Data provided Start Marker

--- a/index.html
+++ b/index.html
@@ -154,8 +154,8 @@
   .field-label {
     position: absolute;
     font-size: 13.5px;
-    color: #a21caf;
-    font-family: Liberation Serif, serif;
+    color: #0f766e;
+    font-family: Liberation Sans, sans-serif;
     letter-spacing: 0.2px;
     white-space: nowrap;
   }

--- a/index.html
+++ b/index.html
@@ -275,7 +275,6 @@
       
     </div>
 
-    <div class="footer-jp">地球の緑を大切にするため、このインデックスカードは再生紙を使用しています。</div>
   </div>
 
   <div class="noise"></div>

Data provided End Marker
Data provided Start Marker

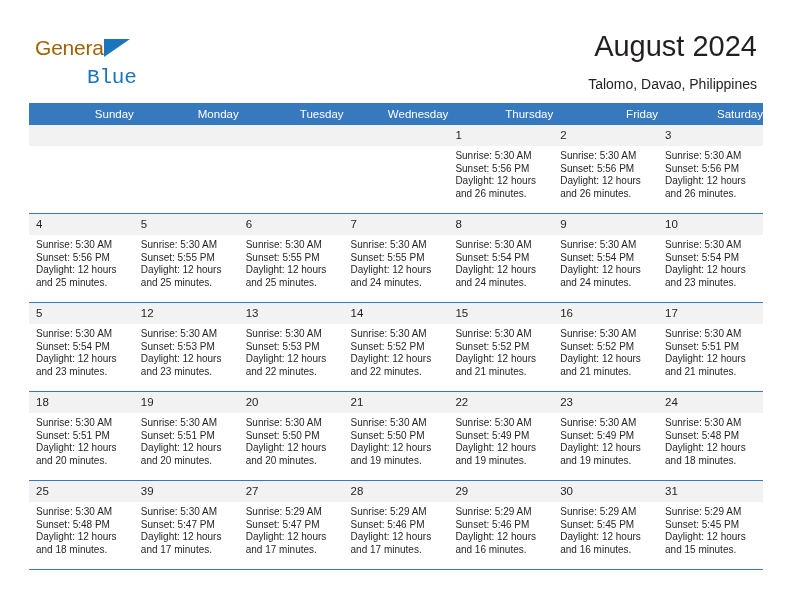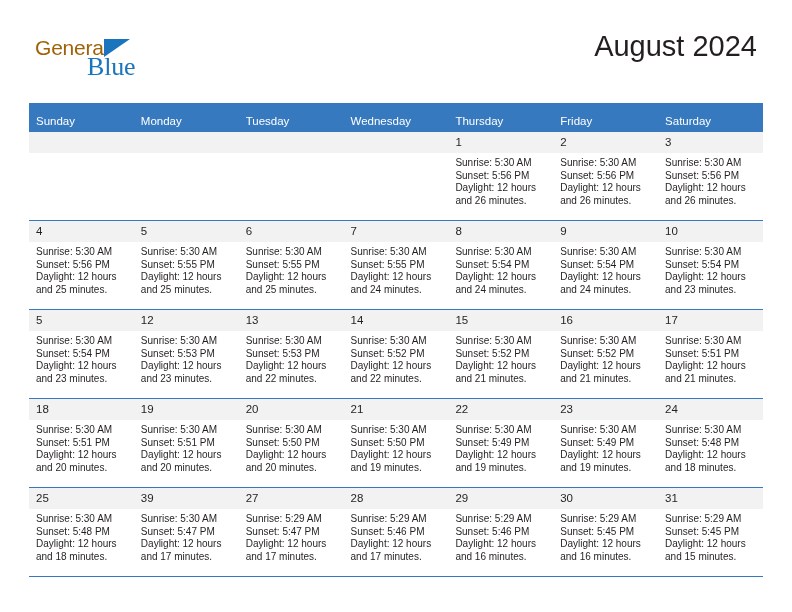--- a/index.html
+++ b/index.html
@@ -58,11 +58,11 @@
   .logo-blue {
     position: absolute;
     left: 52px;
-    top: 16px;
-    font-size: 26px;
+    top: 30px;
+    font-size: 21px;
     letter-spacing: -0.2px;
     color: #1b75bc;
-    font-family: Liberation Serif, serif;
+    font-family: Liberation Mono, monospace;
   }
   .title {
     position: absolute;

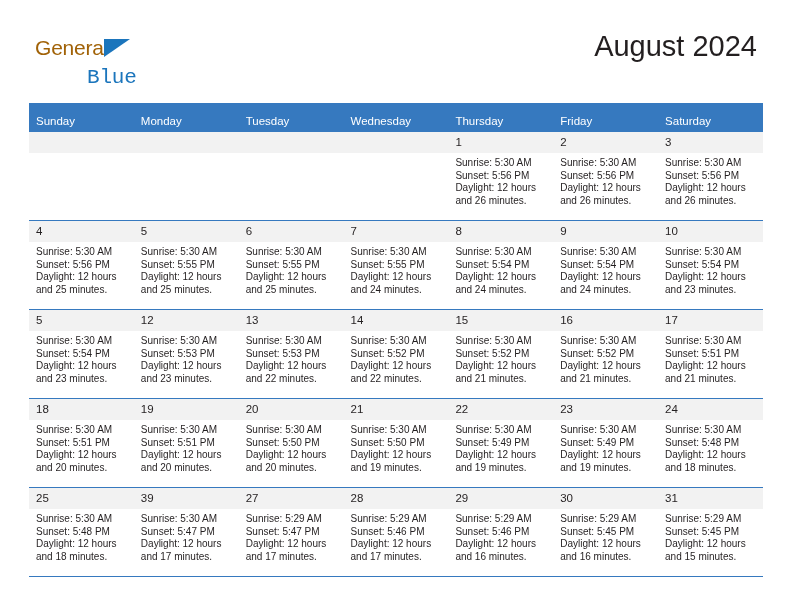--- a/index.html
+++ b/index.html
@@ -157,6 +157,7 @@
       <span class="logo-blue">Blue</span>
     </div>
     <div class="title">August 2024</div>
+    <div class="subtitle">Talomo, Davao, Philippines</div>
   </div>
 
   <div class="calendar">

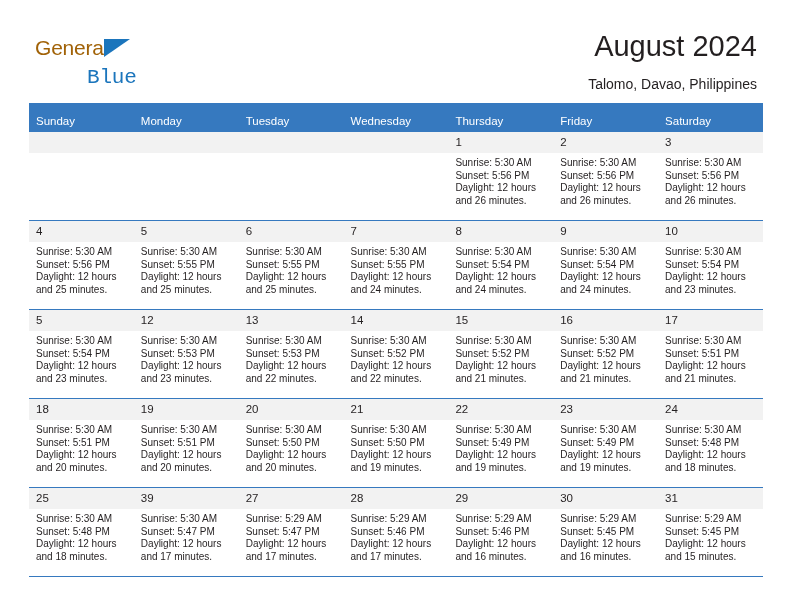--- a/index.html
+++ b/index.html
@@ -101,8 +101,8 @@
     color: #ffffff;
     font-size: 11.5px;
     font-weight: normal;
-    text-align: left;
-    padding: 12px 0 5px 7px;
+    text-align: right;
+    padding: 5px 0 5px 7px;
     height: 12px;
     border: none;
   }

Data provided End Marker

# Your goal
Run a filter over the data above and keep each line that contains the word "padding".

# Solution
-    padding: 12px 0 5px 7px;
+    padding: 5px 0 5px 7px;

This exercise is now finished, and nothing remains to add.